- **Data provided**:
----------------------------------------

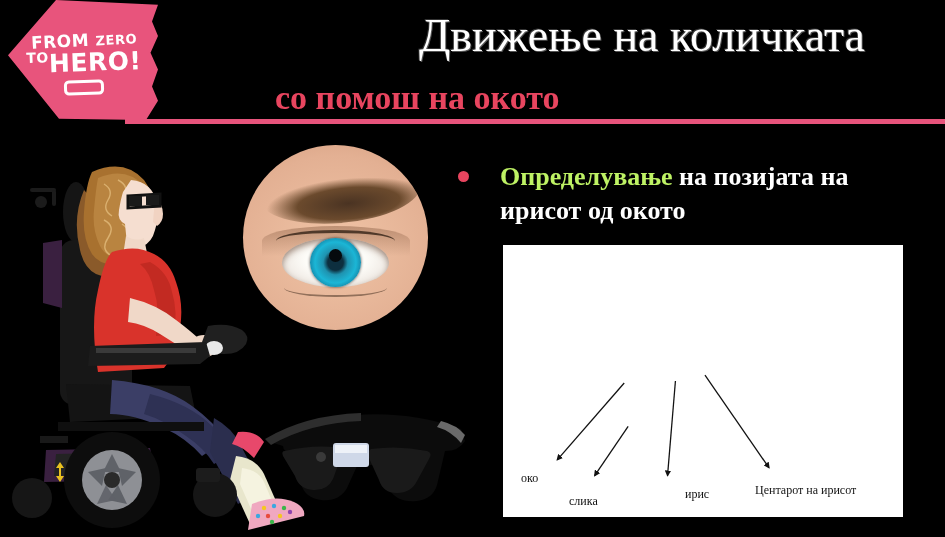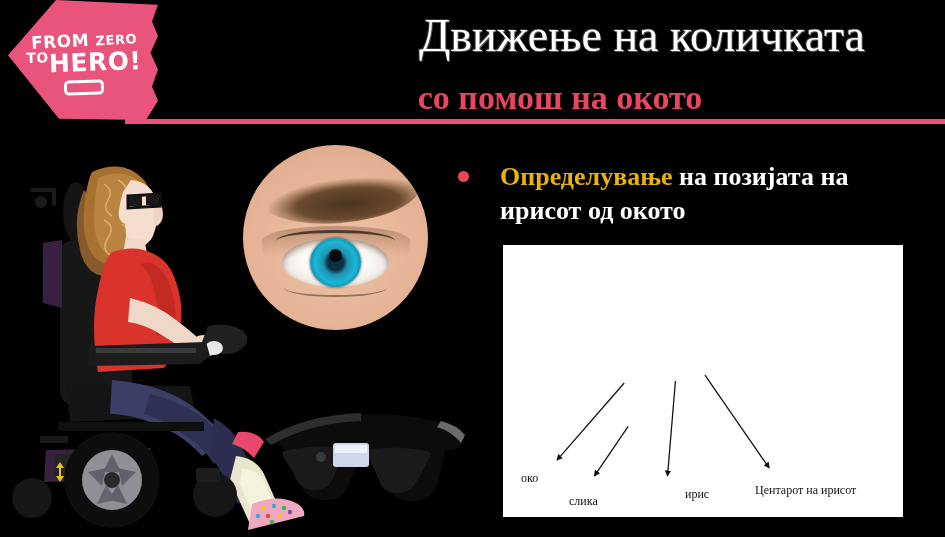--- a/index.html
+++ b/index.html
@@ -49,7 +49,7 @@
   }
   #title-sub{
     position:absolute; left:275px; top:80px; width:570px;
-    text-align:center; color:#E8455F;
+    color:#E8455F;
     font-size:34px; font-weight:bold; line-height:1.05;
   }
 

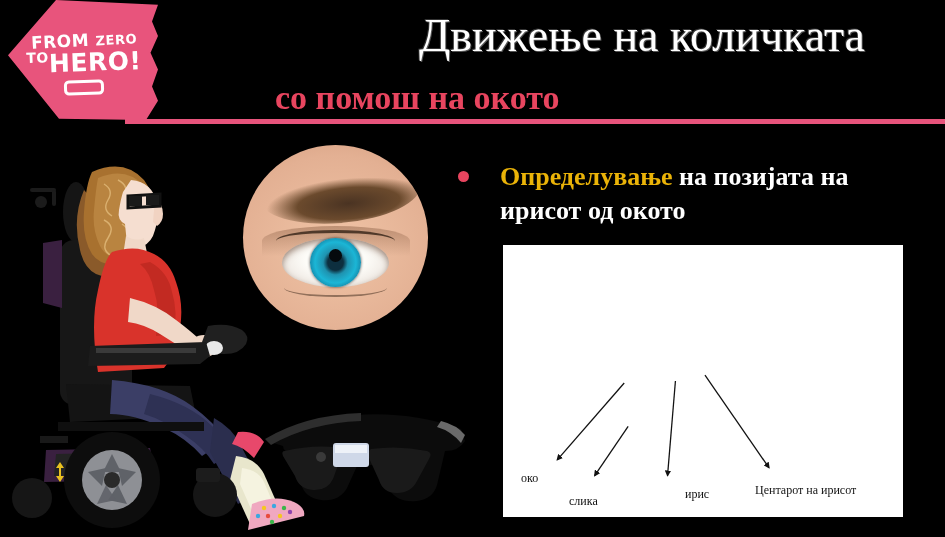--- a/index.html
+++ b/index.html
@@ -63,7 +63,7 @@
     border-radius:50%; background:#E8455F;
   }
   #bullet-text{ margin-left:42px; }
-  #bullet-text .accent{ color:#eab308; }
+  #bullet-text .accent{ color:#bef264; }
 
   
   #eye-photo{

----------------------------------------

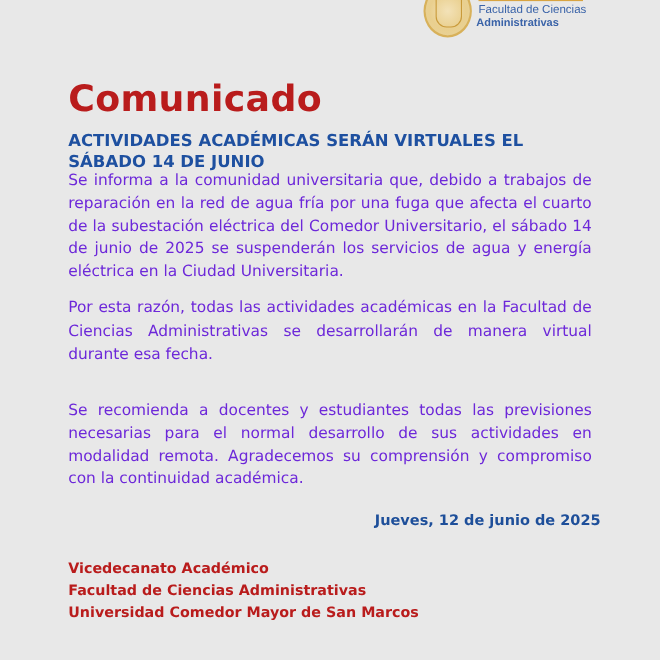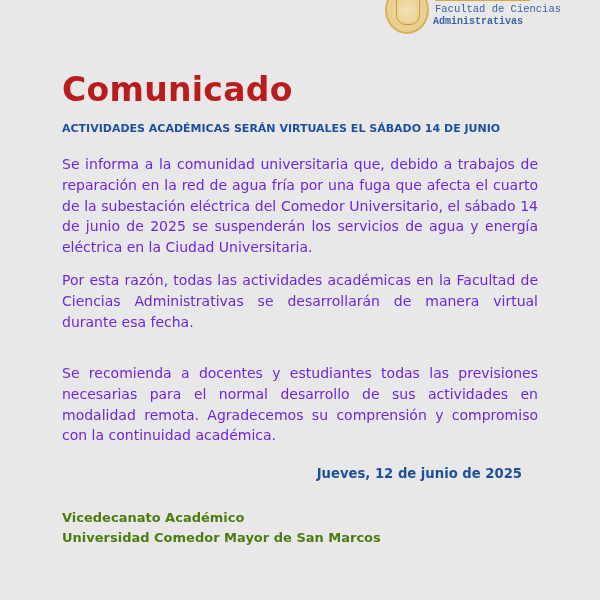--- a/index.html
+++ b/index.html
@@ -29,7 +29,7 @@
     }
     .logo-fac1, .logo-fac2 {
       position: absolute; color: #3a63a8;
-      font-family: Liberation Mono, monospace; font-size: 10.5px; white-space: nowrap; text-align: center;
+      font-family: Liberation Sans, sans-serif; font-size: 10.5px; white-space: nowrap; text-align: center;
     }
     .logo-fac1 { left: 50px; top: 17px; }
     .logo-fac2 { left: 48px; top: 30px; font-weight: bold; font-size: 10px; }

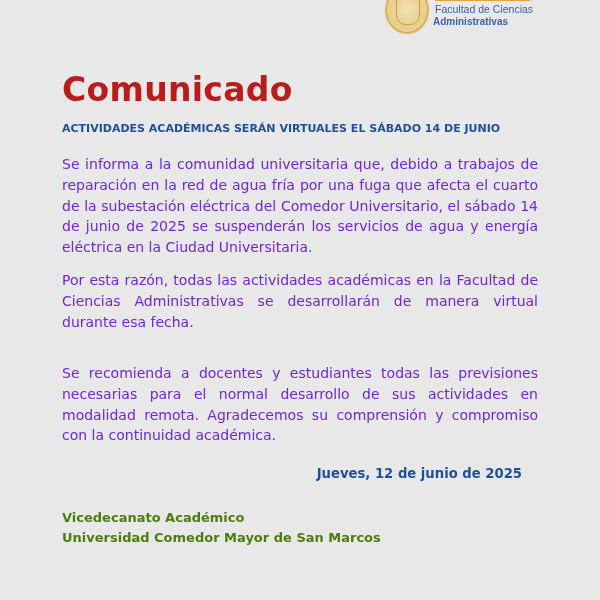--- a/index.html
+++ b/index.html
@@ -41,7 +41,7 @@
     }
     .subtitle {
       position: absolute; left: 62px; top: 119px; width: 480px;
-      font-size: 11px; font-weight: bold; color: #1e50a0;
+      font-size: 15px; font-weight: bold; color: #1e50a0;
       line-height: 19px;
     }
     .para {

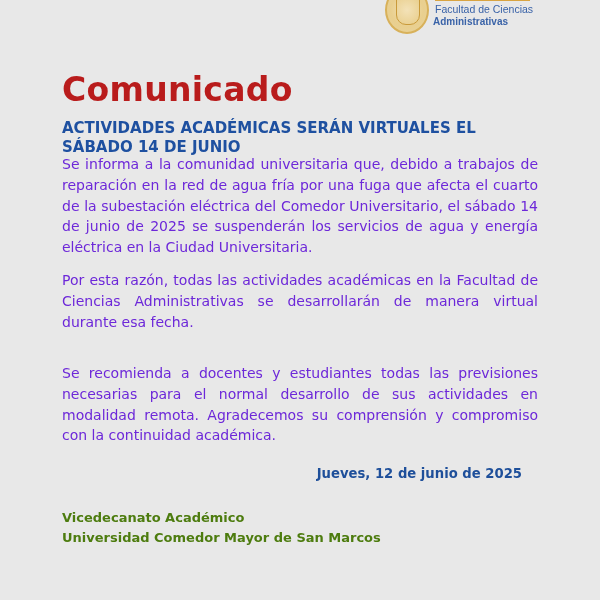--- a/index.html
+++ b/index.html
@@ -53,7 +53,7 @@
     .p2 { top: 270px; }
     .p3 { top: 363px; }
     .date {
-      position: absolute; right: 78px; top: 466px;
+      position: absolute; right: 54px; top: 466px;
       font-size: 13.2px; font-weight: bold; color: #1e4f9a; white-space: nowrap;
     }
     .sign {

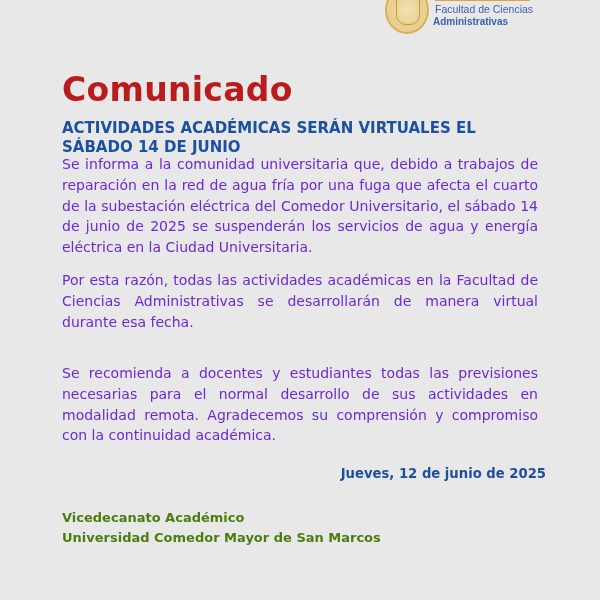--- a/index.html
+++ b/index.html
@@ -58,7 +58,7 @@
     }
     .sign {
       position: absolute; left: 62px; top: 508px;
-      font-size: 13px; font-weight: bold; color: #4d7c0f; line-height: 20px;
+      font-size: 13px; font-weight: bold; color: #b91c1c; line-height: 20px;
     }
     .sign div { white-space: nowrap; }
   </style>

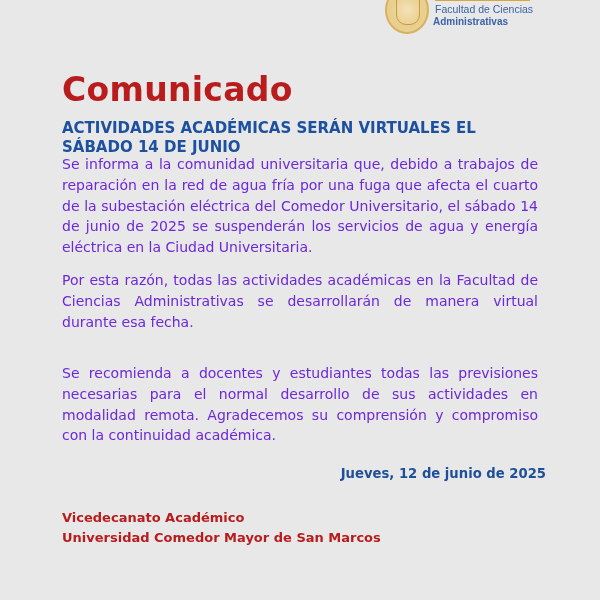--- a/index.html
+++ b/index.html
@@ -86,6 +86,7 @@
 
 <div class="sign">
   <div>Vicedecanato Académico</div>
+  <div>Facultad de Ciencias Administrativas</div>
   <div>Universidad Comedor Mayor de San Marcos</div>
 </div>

----------------------------------------

Look through the listing and return each line containing the word "align".

- **Result of this task**:
-    text-align:center; color:#E8455F;
-      font-family: Liberation Mono, monospace; font-size: 10.5px; white-space: nowrap; text-align: center;
+      font-family: Liberation Sans, sans-serif; font-size: 10.5px; white-space: nowrap; text-align: center;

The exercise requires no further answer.